Smart Money or False Signals? Market Opinions Clash

The triggering of these three major signals has sparked a clear bull-bear divide in market sentiment.

The bullish camp, represented by BitMEX co-founder Arthur Hayes, argues that Bitcoin established a mid-term bottom near $60,000, and once the price breaks $90,000, a "breakout phase" could begin, targeting the previous $126,000 high. His main points: On-chain indicator recoveries have a statistically significant historical track record, ETFs provide structural buying power absent in past cycles, and the continued growth in whale addresses suggests large capital remains optimistic about the long-term trend.

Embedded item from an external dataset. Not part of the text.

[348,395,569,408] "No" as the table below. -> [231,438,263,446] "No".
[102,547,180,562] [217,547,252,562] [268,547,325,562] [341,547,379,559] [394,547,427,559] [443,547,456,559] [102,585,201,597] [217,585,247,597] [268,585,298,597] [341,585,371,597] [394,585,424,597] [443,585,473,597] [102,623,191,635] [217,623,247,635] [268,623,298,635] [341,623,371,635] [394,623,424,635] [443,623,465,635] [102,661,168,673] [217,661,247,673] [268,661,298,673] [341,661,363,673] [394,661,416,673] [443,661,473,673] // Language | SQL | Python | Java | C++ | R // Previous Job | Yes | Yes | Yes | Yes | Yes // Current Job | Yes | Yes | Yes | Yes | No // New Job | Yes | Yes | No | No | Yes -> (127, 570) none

The cautious camp, represented by veteran trader Peter Brandt, believes forecasts of Bitcoin reaching $250,000 in 2026 are overly optimistic. He sees BTC as being in an upward channel, but doubts it has the momentum for a parabolic bull breakout. His main concerns: The false signal of 2022 hasn’t been disproven, short-term profit-taking pressure is mounting, and the price has repeatedly failed to break the $82,000–$85,000 resistance zone.

Neutral observers emphasize that the true value of on-chain indicators lies in identifying the market’s structural phase. Mati Greenspan’s view is representative: The indicator turning green helps confirm "Bitcoin is no longer behaving like a bear market asset," but moving from "no longer bearish" to "confirmed bull market" still requires price action to deliver the final answer.

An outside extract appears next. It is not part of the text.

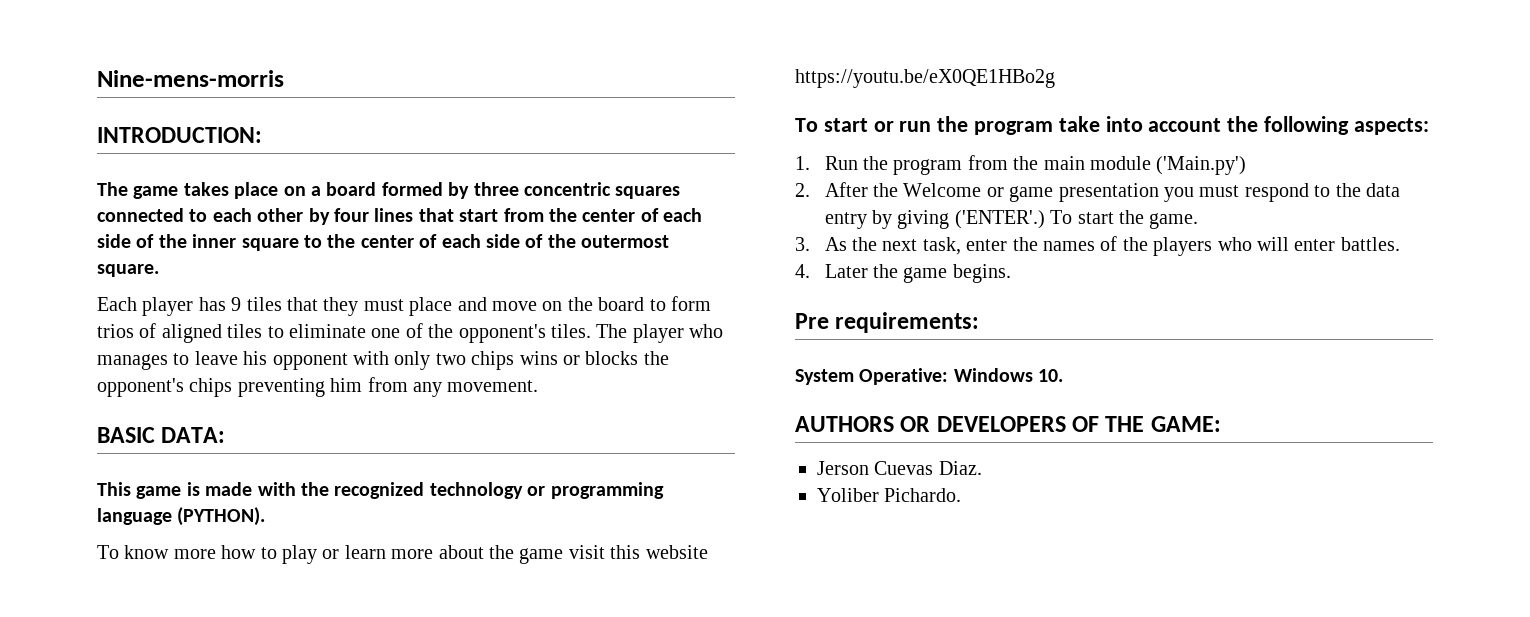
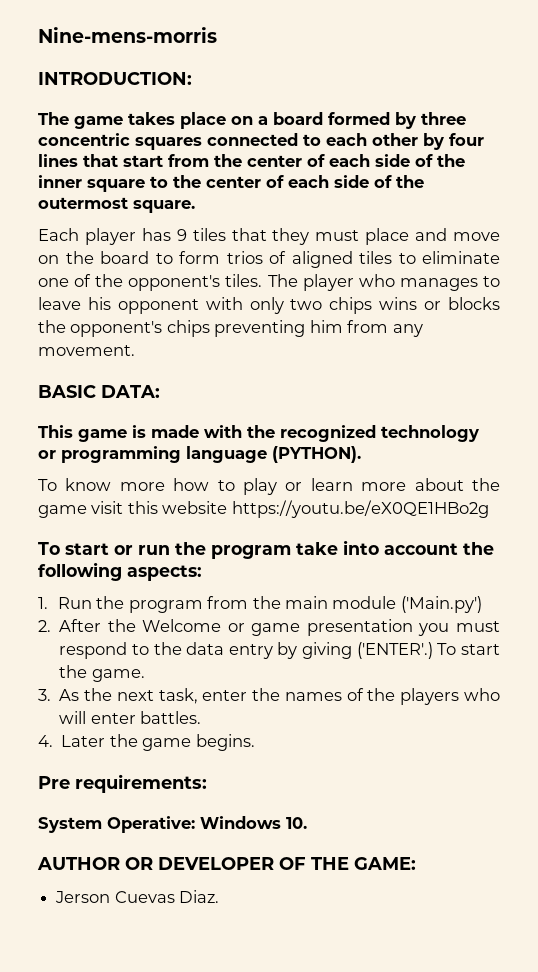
[795,416,1066,432] AUTHORS OR DEVELOPERS -> [37,857,274,870] AUTHOR OR DEVELOPER
[817,488,962,502] // Yoliber Pichardo. -> (220, 896) none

From Crisis Narrative to Recovery Narrative—Industry Impact Goes Beyond Price

The simultaneous flashing of these three signals has implications that extend beyond trading.

From an institutional allocation perspective, widespread on-chain recovery may prompt sidelined institutions to accelerate decision-making. With the May 13F reporting season underway, major financial institutions will disclose their Q1 2026 crypto ETF holdings, providing clearer data on the market’s institutionalization trend.

From a narrative perspective, as on-chain indicators shift from extreme negative to neutral or even positive, the market story may transition from "crisis mode" to "recovery mode." This narrative shift itself changes investor behavior—panic-driven selling eases, allocation-driven buying increases, and a self-reinforcing positive feedback loop can form.

However, structural recovery in on-chain indicators doesn’t mean risk has disappeared. Bitcoin’s price still faces macro headwinds—U.S. April CPI rose 3.8% year-over-year, above economists’ 3.7% forecast. Persistently high inflation has dampened expectations for near-term Fed rate cuts, continuing to constrain the valuation of risk assets like Bitcoin.

Conclusion

On-chain data never lies, but its hints about the future always need price action for final confirmation. The CryptoQuant bull-bear indicator turning green after three years, the RHODL Ratio hitting its third-highest level, and whale addresses reaching new records—all three signals aligning in the same window is rare in Bitcoin’s history. Together, they point to one conclusion: The market structure is at a critical juncture, shifting from the end of a bear market to a recovery phase.

But the existence of a window doesn’t mean the direction is set. The false signal of 2022 reminds us that indicator recoveries can be invalidated by the market in just a week. The core difference this cycle is that spot ETFs provide an institutional allocation channel—a structural variable absent from previous cycles. This variable could accelerate the recovery, or, under macro pressure, introduce new uncertainties.

With all three major signals flashing, perhaps the current market can be summed up this way: The most fearful phase may be behind us, but the most certain direction has yet to arrive. The rest is up to the price to decide.